LICENSEE HAS HAD FULL OPPORTUNITY TO EVALUATE AND TEST THE LEAD SDK TO DETERMINE IF IT MEETS LICENSEE’S REQUIREMENTS. ACCORDINGLY, THE LEAD SDK IS PROVIDED “AS IS” AND LEAD MAKES NO PERFORMANCE WARRANTY OR OTHER WARRANTY OF ANY KIND, WHATSOEVER, AND LICENSEE ACKNOWLEDGES THAT NO REPRESENTATIONS OF ANY KIND HAVE BEEN MADE CONCERNING THE LEAD SDK ON WHICH LICENSEE IS RELYING IN ENTERING INTO THIS AGREEMENT AND LICENSING THE LEAD SDK.

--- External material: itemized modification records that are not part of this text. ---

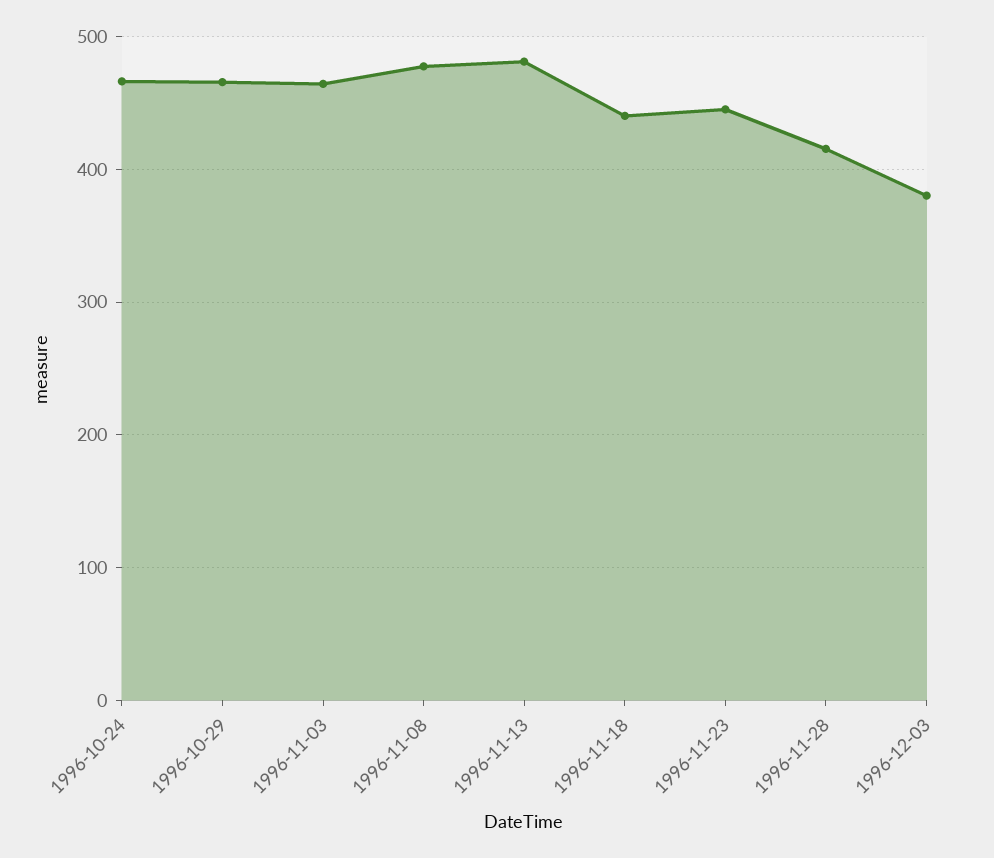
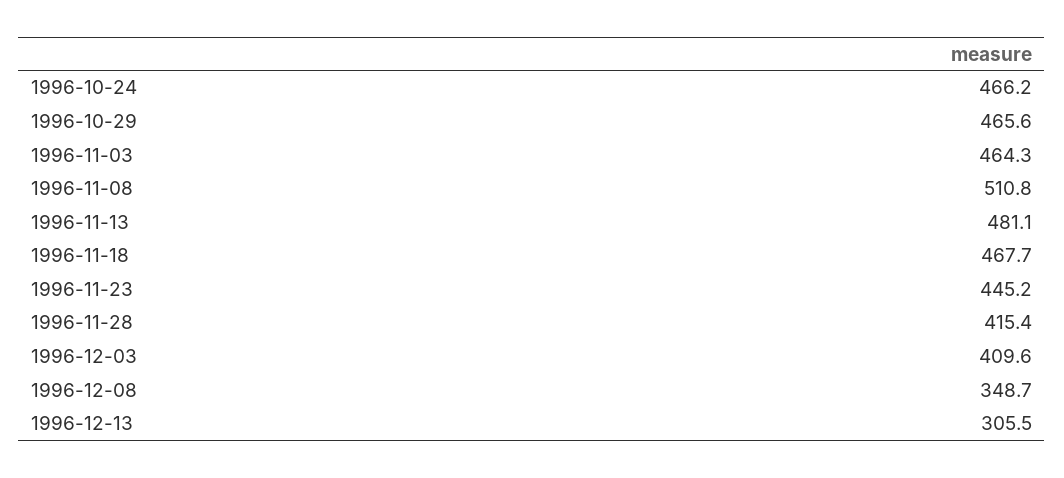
1996-11-08: 480 -> 510.8
1996-11-18: 440 -> 467.7
1996-12-03: 380 -> 409.6
1996-12-08: none -> 348.7
1996-12-13: none -> 305.5

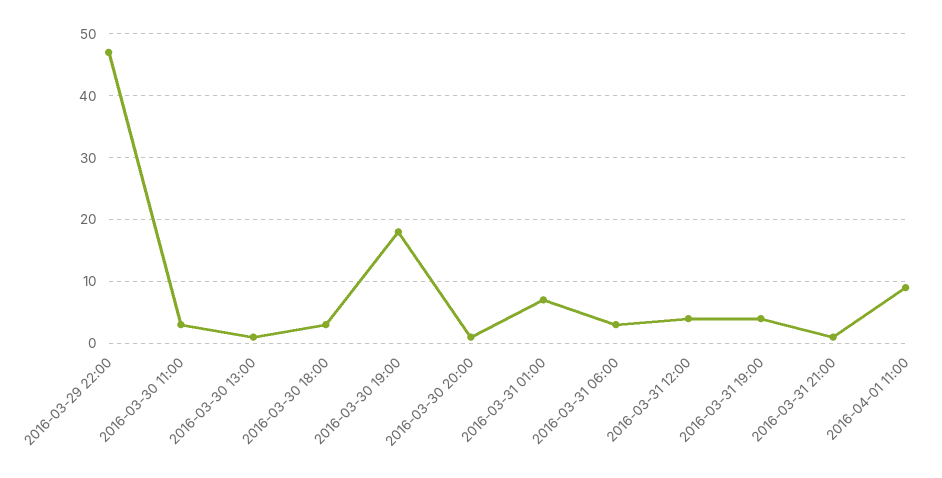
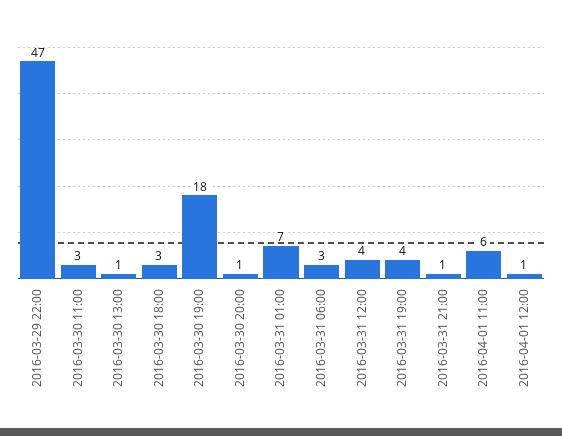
2016-04-01 11:00: 9 -> 6
2016-04-01 12:00: none -> 1

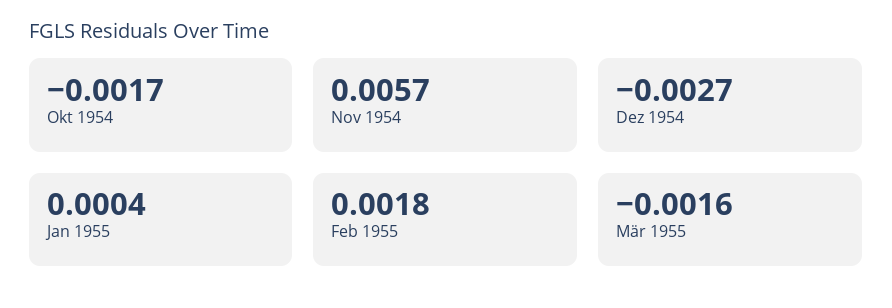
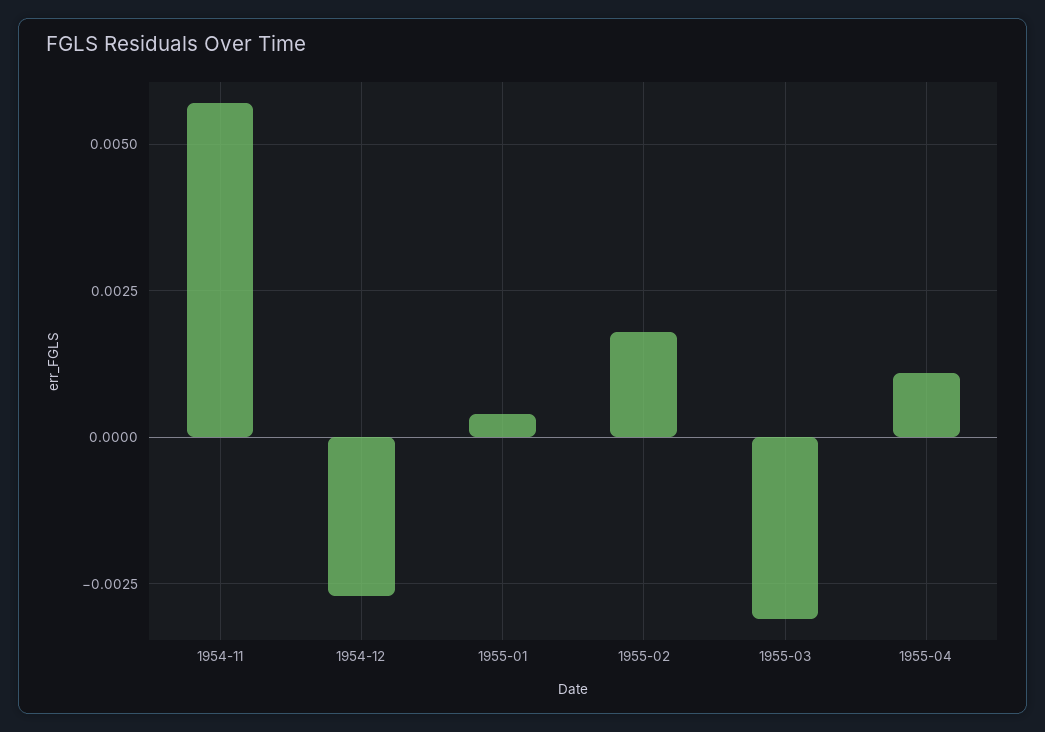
Okt 1954: -0.0017 -> none
Mär 1955: -0.0016 -> -0.003
1955-04: none -> 0.001

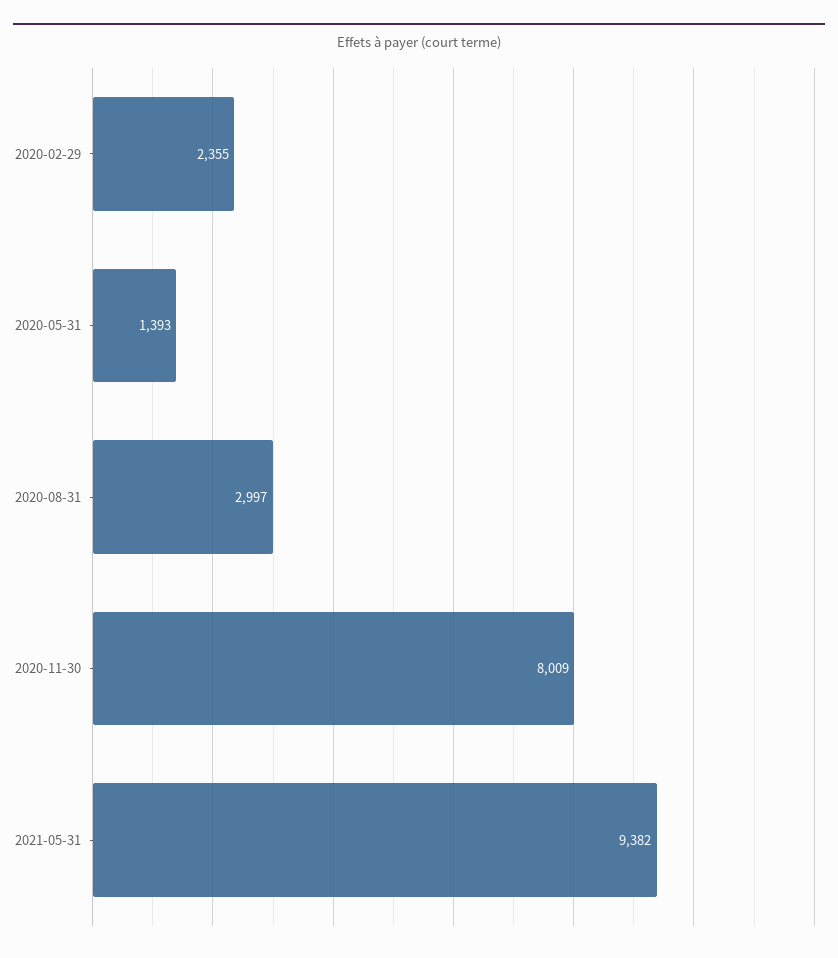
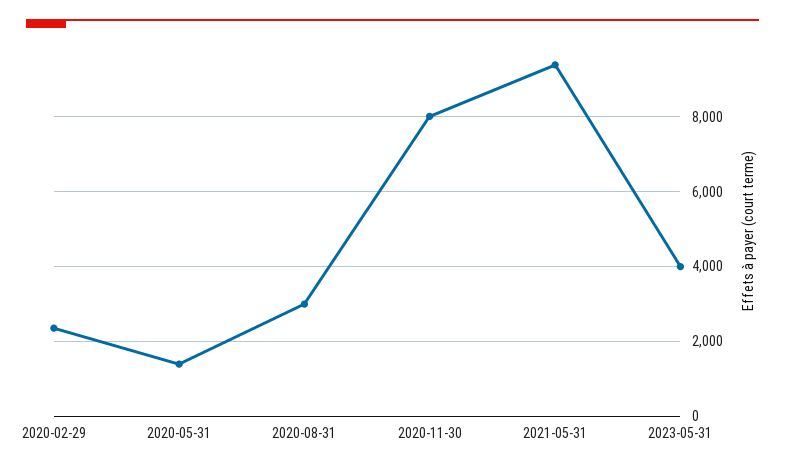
2023-05-31: none -> 4000

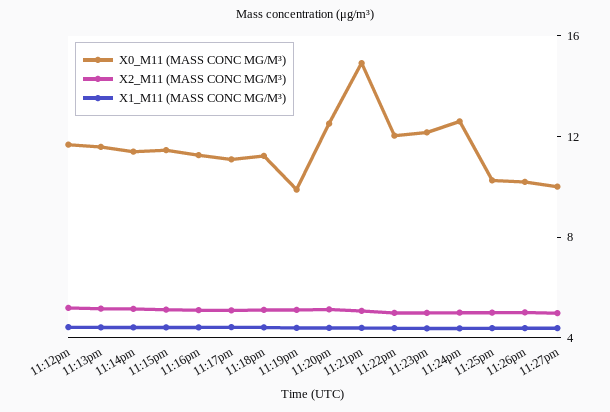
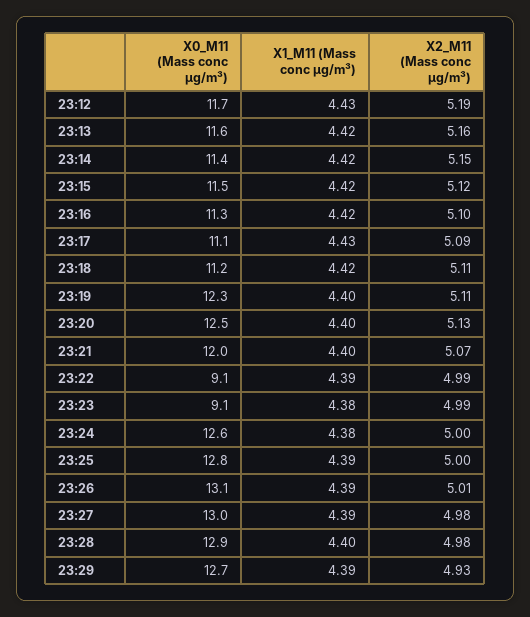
X0_M11 (MASS CONC ΜG/M³), 11:19pm: 10 -> 12.3
X0_M11 (MASS CONC ΜG/M³), 11:21pm: 15 -> 12
X0_M11 (MASS CONC ΜG/M³), 11:22pm: 12 -> 9.1
X0_M11 (MASS CONC ΜG/M³), 11:23pm: 12 -> 9.1
X0_M11 (MASS CONC ΜG/M³), 11:25pm: 10 -> 12.8
X0_M11 (MASS CONC ΜG/M³), 11:26pm: 10 -> 13.1
X0_M11 (MASS CONC ΜG/M³), 11:27pm: 10 -> 13
X0_M11 (MASS CONC ΜG/M³), 23:28: none -> 12.9
X1_M11 (MASS CONC ΜG/M³), 23:28: none -> 4.4
X2_M11 (MASS CONC ΜG/M³), 23:28: none -> 4.98
X0_M11 (MASS CONC ΜG/M³), 23:29: none -> 12.7
X1_M11 (MASS CONC ΜG/M³), 23:29: none -> 4.39
X2_M11 (MASS CONC ΜG/M³), 23:29: none -> 4.93

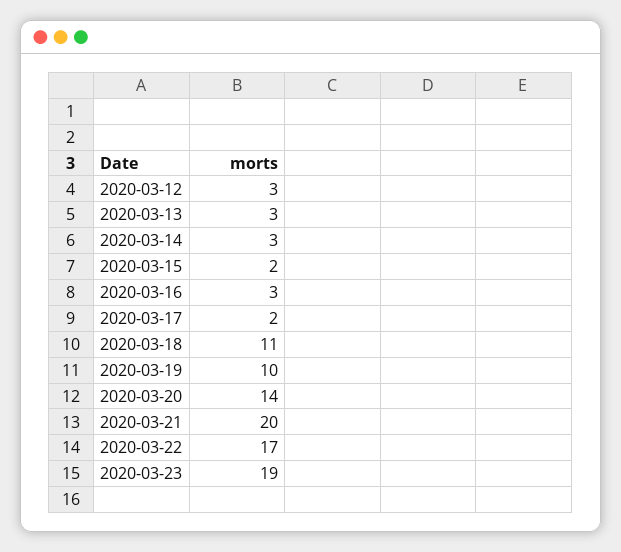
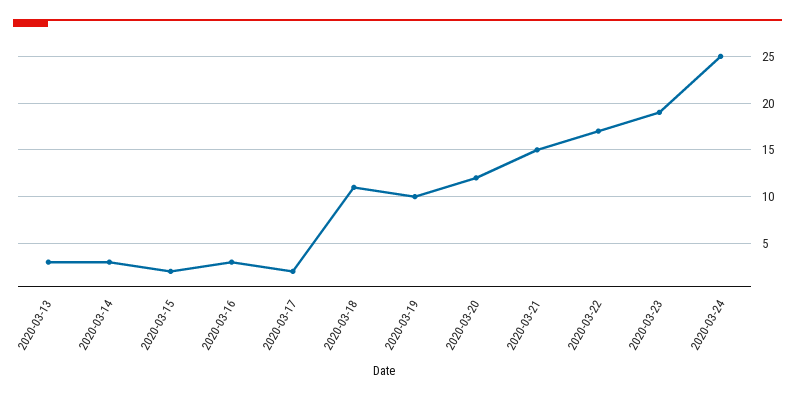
2020-03-12: 3 -> none
2020-03-20: 14 -> 12
2020-03-21: 20 -> 15
2020-03-24: none -> 25

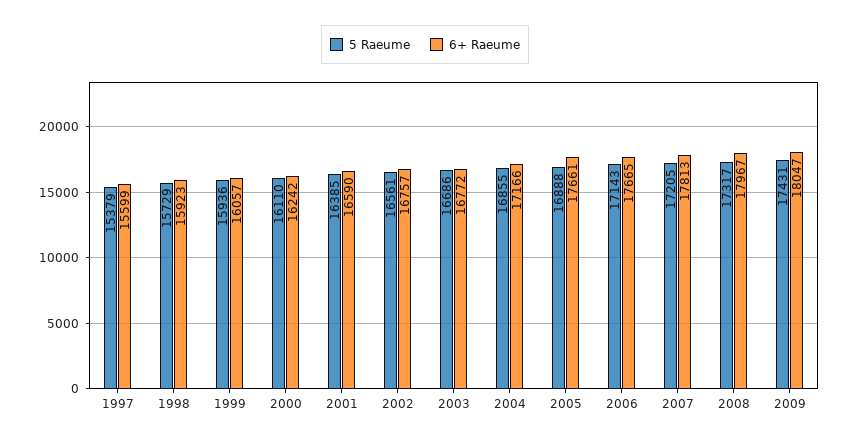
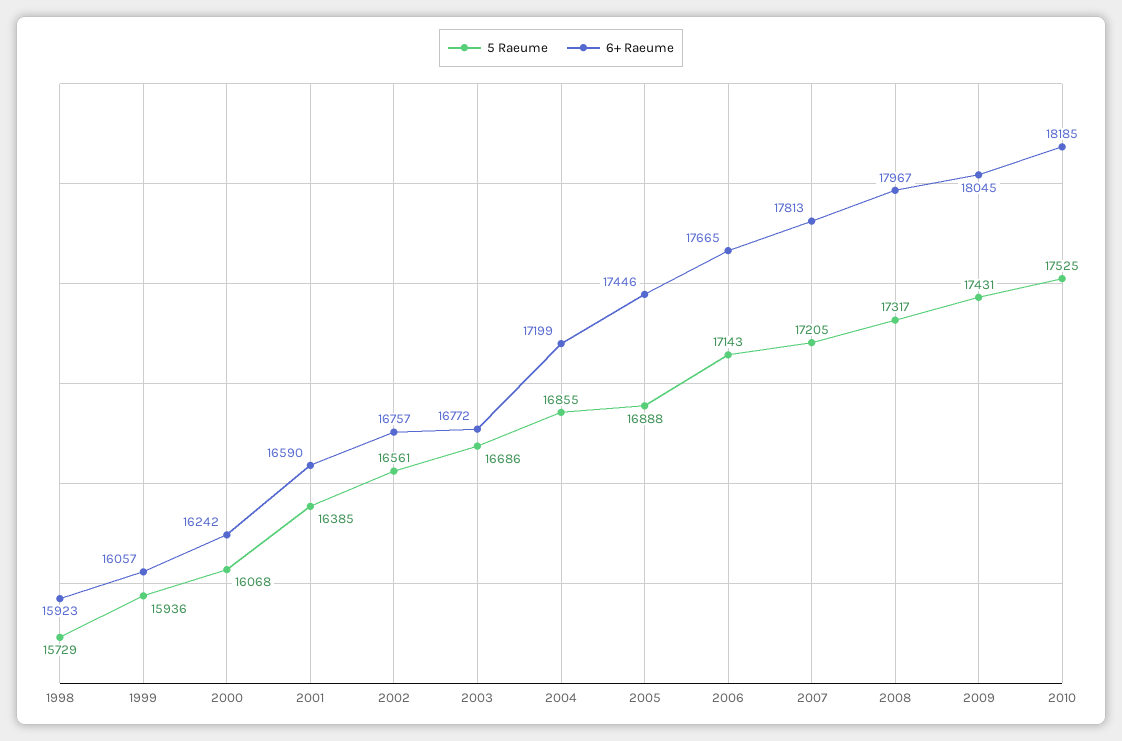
5 Raeume, 1997: 15379 -> none
6+ Raeume, 1997: 15599 -> none
5 Raeume, 2000: 16110 -> 16068
6+ Raeume, 2004: 17166 -> 17199
6+ Raeume, 2005: 17661 -> 17446
6+ Raeume, 2009: 18047 -> 18045
5 Raeume, 2010: none -> 17525
6+ Raeume, 2010: none -> 18185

ALL WARRANTIES, EXPRESS OR IMPLIED, ARE EXCLUDED FROM THIS AGREEMENT, INCLUDING, BUT NOT LIMITED TO, THE IMPLIED WARRANTIES OF MERCHANTABILITY, FITNESS FOR A PARTICULAR PURPOSE, TITLE AND NONINFRINGEMENT. NOT ALL JURISDICTIONS ALLOW THE EXCLUSION OF IMPLIED WARRANTIES, AND THUS THE FOREGOING LIMITATION MAY NOT APPLY TO LICENSEE.

13. INDEMNIFICATION

(a) LEAD Indemnity. LEAD will defend against any third party claim brought against Licensee that the LEAD SDK infringes a third party intellectual property right and LEAD will pay any costs, damages and reasonable legal fees attributable to such claim that are finally awarded against Licensee or paid in settlement thereof. If such claim arises, or if in LEAD’s judgment, is likely to arise, LEAD may, at LEAD's sole option and expense (A) procure the right for Licensee to continue using the LEAD SDK, (B) replace or modify the LEAD SDK in a substantially functionally equivalent manner so that it becomes non-infringing, or (C) if neither of the foregoing alternatives can be achieved on terms that are reasonable in LEAD’s judgment, then LEAD may require Licensee, upon written request by LEAD, to return the LEAD SDK to LEAD for a refund for that portion of the fees paid by Licensee which is attributable to the remaining portion of the License Term (if any) and concurrent with such payment to Licensee, despite any other provision of this Agreement, this Agreement will be terminated and LEAD will have no further liability to Licensee hereunder. However, LEAD will have no indemnification obligation for any claim based on: (i) use of a prior or altered release of the LEAD SDK if such claim would have been avoided by the use of a current unaltered release of the LEAD SDK; (ii) a version of the LEAD SDK modified by Licensee or to the extent that such claim arises from the LEAD SDK’s combination, operation, or use with the End User Software or any other product, data, or apparatus not provided by LEAD; or (iii) any use of the LEAD SDK not in accordance with this Agreement.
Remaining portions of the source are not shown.